Rizzo interrupted. “This has nothin’ to do with that,” he said, more harshly than he had intended. “Yeah, you could be a cop, just as good a cop as any son of mine coulda been. But you know what? If you were my son, I’d be tellin’ you the same thing. Yeah, you can be a good cop, you can be a good ax murderer, too. But that don’t mean you should be one, just ’cause you can be.”
“But Daddy …”
 
; Rizzo shook his head so sharply, the movement transferred to the tiny table, shaking their coffee containers. “The job isn’t what you think it is,” he said. “Maybe it never was, but it sure as hell isn’t these days. You wanna be some kinda hero, you wanna change the world, saves lives? Become a schoolteacher, like your mother. You think I ever prevented a crime? You think I ever made a friggin’ difference? Maybe once, twice in twenty-seven years. The resta the time, I was too late—the woman was already raped, the baby already thrown out the window, the pizza delivery guy already shot to death for the twenty bucks he was carryin’. It’s always already done, Carol, you don’t stop it from happening.”
Now it was Carol who shook her head sharply. “That’s total B.S., and you know it. You’re only saying that to make a point. All those arrests you made over the years, hundreds, maybe a thousand. You have no way of knowing how many crimes, how much grief and suffering you prevented, how many lives you saved by putting all those criminals behind bars. You know it’s true, Daddy, you know—”
“It sucks the life outta you,” he said, his anger now clashing with a sudden onset of depression welling in his chest. “It eats at you, a little bit at a time, till one day you wake up and you ain’t there anymore. Somebody else is. Somebody you partnered with years ago, when you were a rookie, some old cop long retired, or dead.
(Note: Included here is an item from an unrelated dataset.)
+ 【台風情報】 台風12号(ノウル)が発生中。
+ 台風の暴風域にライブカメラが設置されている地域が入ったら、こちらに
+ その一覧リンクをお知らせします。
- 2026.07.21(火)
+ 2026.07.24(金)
And now he’s back, wearin’ your clothes, livin’ your life.” Rizzo’s eyes implored her. “Believe me, honey. It sucks the life outta you. It puts out your fire. Like a slow, constant trickle of water, drop by drop, bit by bit, till the fire is all gone.”
Carol, so self-assured just moments before, now sat studying her father’s face, her resolve wavering with the sight of him so upset.
“All right, Daddy,” she said, her tone now soft. “I realize it can be a difficult life. But anything worthwhile is difficult.” She smiled. “Another one of the things you taught me.”
“Don’t make me fight my own words, Carol,” he said. “Please.”
“You’re not,” she said, leaning closer to him, laying a hand on his arm. “You’re fighting the truth. Those words you spoke years ago. That’s what they were, the truth.”